Gotham Diary:
Social
21 March 2013

It occurs to me that I use the word “social” a lot, and that, as I live in New York City, some readers might well think that I have a busy social life, that I know lots of people, and that, in today’s terms, I’m highly networked. Careful readers will bear in mind the other words that I use even more often than “social”: “reading” and “writing.” If you do a lot of reading and writing, you don’t have a lot of time to spend with other people. I have, yes, met a lot of people in New York City (and elsewhere). But I know very few of them. The number of people whom I could call up to make a date for lunch (without its being a big deal) is less than ten, and, more important, I’m not particularly inclined these days to call anyone up to make a date for lunch. I’m less social, in that sense, than ever.

But I’m rarely alone. Oh, I’m alone in the apartment for most of the day, but to be alone in an apartment in a building with nearly seven hundred “units,” with windows giving out over the racket of East 86th Street in Yorkville, is by no means a manner of solitude. And I leave the apartment for routine errands, some of which take me no further than the lobby, in the course of which I may jostle against dozens of people, some of whom I know well enough to say “hello” to. If I step out of the building, dozens become hundreds. It is my belief that every one of those encounters, however glancing, is psychosocially significant. For the most part, they reinforce my sense of self, by not calling it into question. Sometimes they make me uncomfortable. Women who chirp querulously into cell phones excite my disgust: the world is not your living room. Two or three uneducated guys, lumbering along in their outer-borough grunts, chill my heart. When you think you know everything that you’re supposed to know, and assume an understanding of how the world works,  your mentality is poised to slide off the human plane.

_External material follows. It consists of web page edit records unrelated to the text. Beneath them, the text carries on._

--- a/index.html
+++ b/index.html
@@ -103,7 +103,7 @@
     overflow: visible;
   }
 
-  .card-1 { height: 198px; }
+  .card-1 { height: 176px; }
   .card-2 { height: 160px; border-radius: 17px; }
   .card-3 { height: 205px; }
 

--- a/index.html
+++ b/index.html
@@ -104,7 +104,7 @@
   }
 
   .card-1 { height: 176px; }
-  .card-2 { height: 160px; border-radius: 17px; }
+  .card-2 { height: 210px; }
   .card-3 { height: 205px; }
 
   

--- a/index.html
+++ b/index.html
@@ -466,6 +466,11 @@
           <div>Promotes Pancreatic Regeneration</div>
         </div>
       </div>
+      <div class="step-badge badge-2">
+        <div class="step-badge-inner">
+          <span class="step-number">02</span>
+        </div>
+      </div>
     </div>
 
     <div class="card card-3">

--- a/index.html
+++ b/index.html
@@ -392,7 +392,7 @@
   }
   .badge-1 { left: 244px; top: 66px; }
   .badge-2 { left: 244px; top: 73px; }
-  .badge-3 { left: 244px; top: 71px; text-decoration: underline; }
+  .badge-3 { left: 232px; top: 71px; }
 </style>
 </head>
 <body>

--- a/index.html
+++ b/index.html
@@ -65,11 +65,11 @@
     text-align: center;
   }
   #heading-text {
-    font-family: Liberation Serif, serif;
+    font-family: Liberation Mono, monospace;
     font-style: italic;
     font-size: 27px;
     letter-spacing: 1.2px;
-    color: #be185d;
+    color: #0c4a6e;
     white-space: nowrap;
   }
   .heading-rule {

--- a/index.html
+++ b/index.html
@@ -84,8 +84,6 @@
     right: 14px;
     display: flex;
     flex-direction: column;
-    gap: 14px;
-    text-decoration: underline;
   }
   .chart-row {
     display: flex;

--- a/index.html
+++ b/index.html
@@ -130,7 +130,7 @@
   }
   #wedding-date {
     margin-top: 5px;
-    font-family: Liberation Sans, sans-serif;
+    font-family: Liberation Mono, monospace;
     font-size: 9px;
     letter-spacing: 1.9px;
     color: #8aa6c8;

How’m I doing?, as Mayor Koch always asked. I try to be pleasant, but it’s not always easy, and my impatience is too readily tried. In good spirits, I can figure out how much interaction the clerk behind the counter is looking for. Many clerks, understandably, hate their jobs, and hate, unfortunately, their customers into the bargain. Whenever I’m at Fairway (where hateful clerks are not to be seen), I wonder how many shoppers a bagger will have to deal with on a shift. And I wonder how far the bagger has to travel to get to work: few clerks live in this neighborhood. (Which is a grave vulnerability, as shown when, in the two most recent hurricanes, local stores were closed well in advance, so that their staffs could get home before the mass transit shutdowns.) But if I think about these things, I don’t mention them. I try to treat people as decently as I’d like to be treated, but I would not call my manner “friendly.” I don’t get chummy with the doormen; I don’t discuss vacations with the butcher.

Sadly, I don’t get to look at people all that much. Ankylosing spondylitis has made it is almost impossible for me to walk with my head erect; I can do it, but it is a strain. I ought to work at it — but the list of things that I ought to do with my body is pretty long as it is. I see a lot of sidewalk, which is why taking walks is not particularly interesting. I used to read while walking, and I probably still could, but I came to see it as antisocial. It might not have been as annoying as chatting on a phone, but it was sending the same message. In fact, of course, it was a defense, a holdover from early days, when I saw the world as a hostile, or at least disapproving, place.

Before and after the Paul Taylor programs begin, and during the intermissions, I feel that I’m coursing through a galaxy of stars, each one a human life with its own ineffable history of works and days. Imagining the galaxies of audiences that have attended Paul Taylor dances over the course of the company’s near-fifty years of performance can make me light-headed and even a little bit stressed, as though too much were happening to quickly. But it is good to know that, like the stars in the sky, we hold each other in place.